MP contesta formação de oligopólio pelo Grupo RBS

O Ministério Público Federal em Santa Catarina apresentou no dia 10 de dezembro à Justiça Federal uma ação civil pública para anular a compra do jornal A Notícia, de Joinville (SC), que aconteceu em 2006 pelo Grupo RBS. A compra do periódico motivou a ação, que tem por objetivo “combater o oligopólio do Grupo RBS nos estados do Rio Grande do Sul e Santa Cantarina”, conforme explica o procurador da República do município de Tubarão (SC) e coordenador do inquérito, Celso Três. As informações são do site Comunique-se.

No processo, são requeridas a implantação de uma programação local, a diminuição do número de emissoras da empresa no Rio Grande do Sul e em Santa Catarina e a anulação da compra de A Notícia. “Isso é um escândalo porque, em Santa Catarina, não existe nenhum jornal de expressão que não pertença ao Grupo RBS”, afirma o procurador. Em Santa Catarina, pertencem ao grupo os jornais Diário Catarinense, Jornal de Santa Catarina, Hora de Santa Catarina e, agora, A Notícia.
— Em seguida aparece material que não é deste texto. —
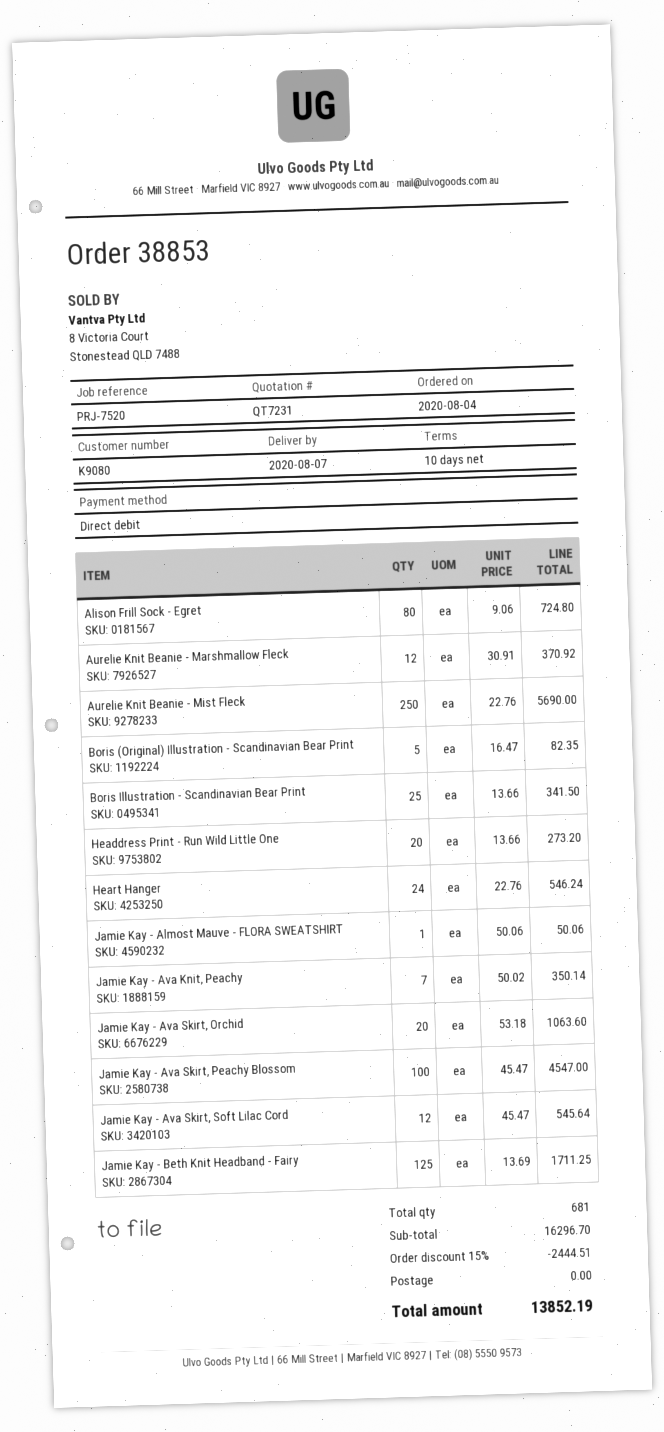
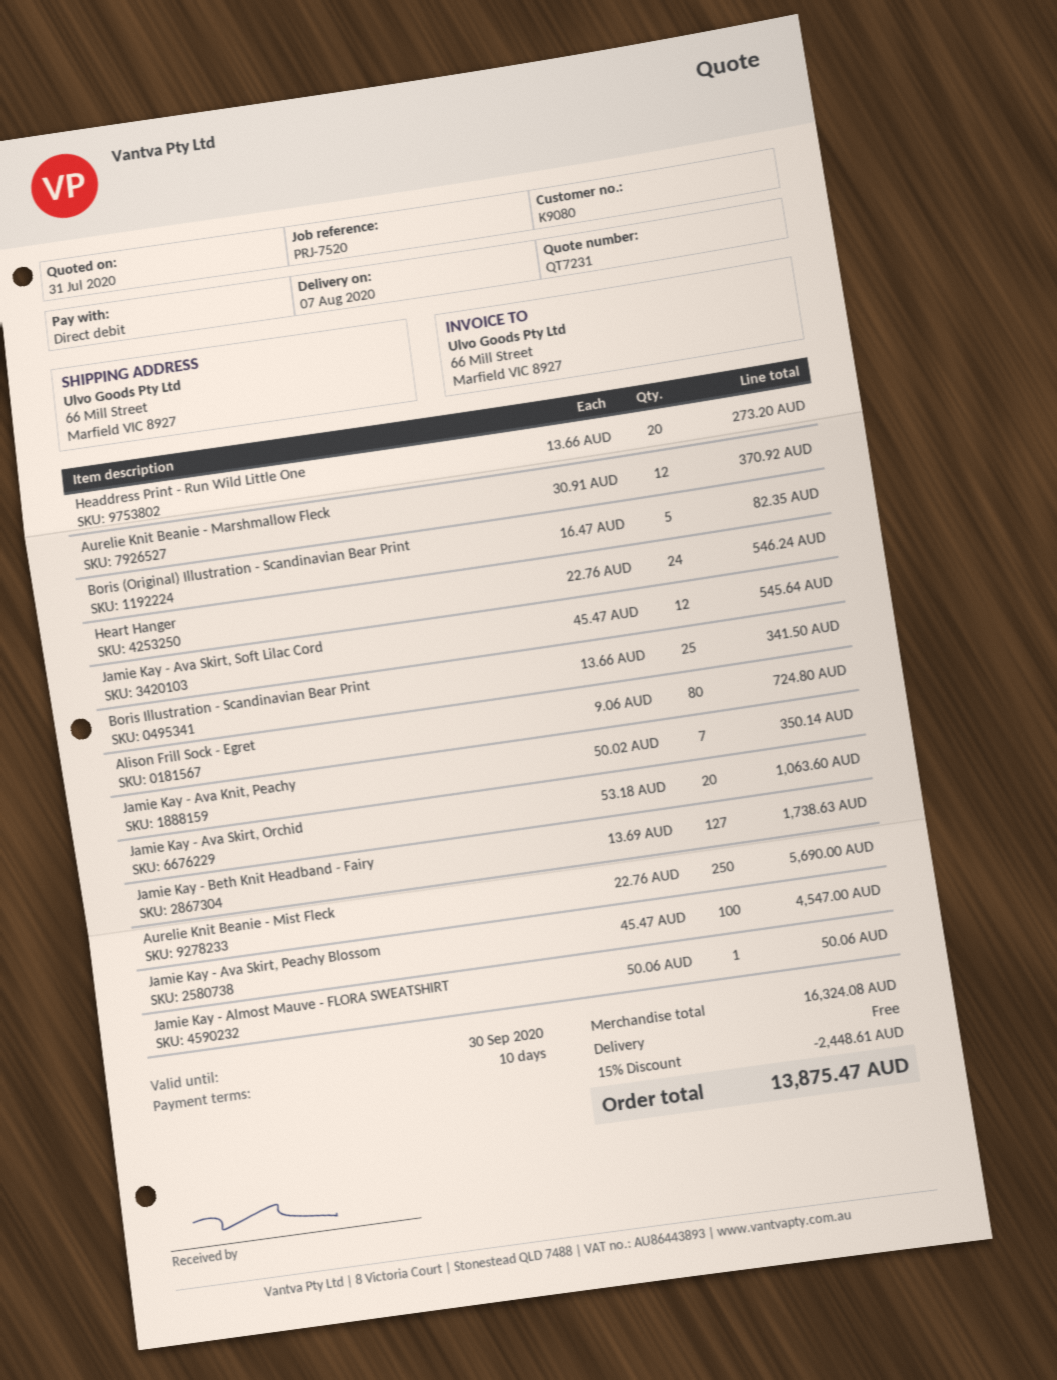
Jamie Kay - Beth Knit Headband - Fairy: 125 x 13.69 = 1711.25 -> 127 x 13.69 = 1738.63
subtotal: 16296.70 -> 16324.08
discount: 15% = 2444.51 -> 15% = 2448.61
total: 13852.19 -> 13875.47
O grupo também é dono do jornal Zero Hora, o mais importante no Rio Grande do Sul, e filiais da TV Globo na região.

A ação foi proposta contra nove empresas de comunicação, a União, o Conselho Administrativo de Defesa Econômica (Cade) e os empresários Nelson Sirotsky e Moacir Tomazi.

O Cade é réu por permitir que o grupo RBS comprasse o jornal A Notícia; a União, por causa do Ministério das Comunicações, que concedeu ao Grupo a aquisição de várias mídias em nome de pessoas da mesma família. “É incrível a conivência do poder público, por meio do Ministério das Comunicações. Ele tinha que fazer valer a limitação de apenas duas emissoras por estado”, afirma Três.

Apesar dos veículos de comunicação do Grupo RBS estarem em nome de pessoas diferentes, o procurador afirma que elas pertencem à mesma família. “Se tem a mesma programação, é do mesmo grupo. Não teria sentido proibir que alguém seja proprietário de mais de dois meios de comunicação e permitir que esse meio de comunicação transmita a mesma programação e tenha a mesma linha editorial. É uma fraude clara ao objetivo da lei, que é o de evitar a concentração.” O MPF-SC consentiu que a RBS e o MC se manifestassem sobre o assunto. “Os dois responderam a mesma coisa, que a lei fala sobre mesma pessoa física e que, no caso do grupo, isso não ocorre’”, comunica o procurador.

O MPF-SC também requer na ação que a Justiça defina um percentual de 30% de programação local no âmbito do estado e 15% em cada região. “O cidadão tem direito à informação local”, defende.

Celso Três questiona o impacto social do oligopólio do Grupo RBS sobre a comunidade. “No Rio Grande do Sul e em Santa Catarina são 18 emissoras de televisão, dezenas de estações de rádio e uma dezena de jornais. Um veículo catapulta o outro. Isso é muito, mais grave do que ter um oligopólio de chocolate, cerveja ou de telefonia celular, porque estamos lidando com a essência do Estado democrático, ou seja, o direito à informação.”

Segundo Três, “a ação informa ainda a tentativa do grupo de dizimar a concorrência fazendo uso da prática de dumping. Na Grande Florianópolis, eles lançaram o jornal A Hora vendido por R$ 0,25, um valor muito abaixo do custo, para quebrar o concorrente Notícias do Sul.”

A ação levou dois anos para ser finalizada e contou com a participação de quatro promotores de Justiça. Segundo Três, a esperança é que até o final de 2009 haja uma sentença em primeiro grau. “Nós vamos ganhar porque essa é uma ação paradigmática que nunca foi levada à Justiça”, afirma.

Segundo a assessoria de imprensa da RBS, o grupo não foi comunicado oficialmente sobre o fato. Desta forma, não vai se pronunciar a respeito.

Processo 2008.72.00.014043-5

Ruberval, de Apiacás, MT disse:
27 de dezembro de 2008 às 09:36

Independentemente do objeto da ação, só o fato de o procurador ser Celso Três já é o bastante para o grupo RBS ficar com a barba de molho, devido a grande competência daquele.

dinheiro disse:
27 de dezembro de 2008 às 10:46

essa ação é para chamar a atenção somente, não tem nada de produtivo, enquanto isso a bandidagem continua solta e livre e ninguém faz nada

Issami disse:
31 de dezembro de 2008 às 13:33

O primeiro comentarista tem razão. O procurador Celso Três não iria promover uma ação dessas sem estar lastreado em sólidos fundamentos jurídicos. Há grandes chances desta ação se tornar paradigmática.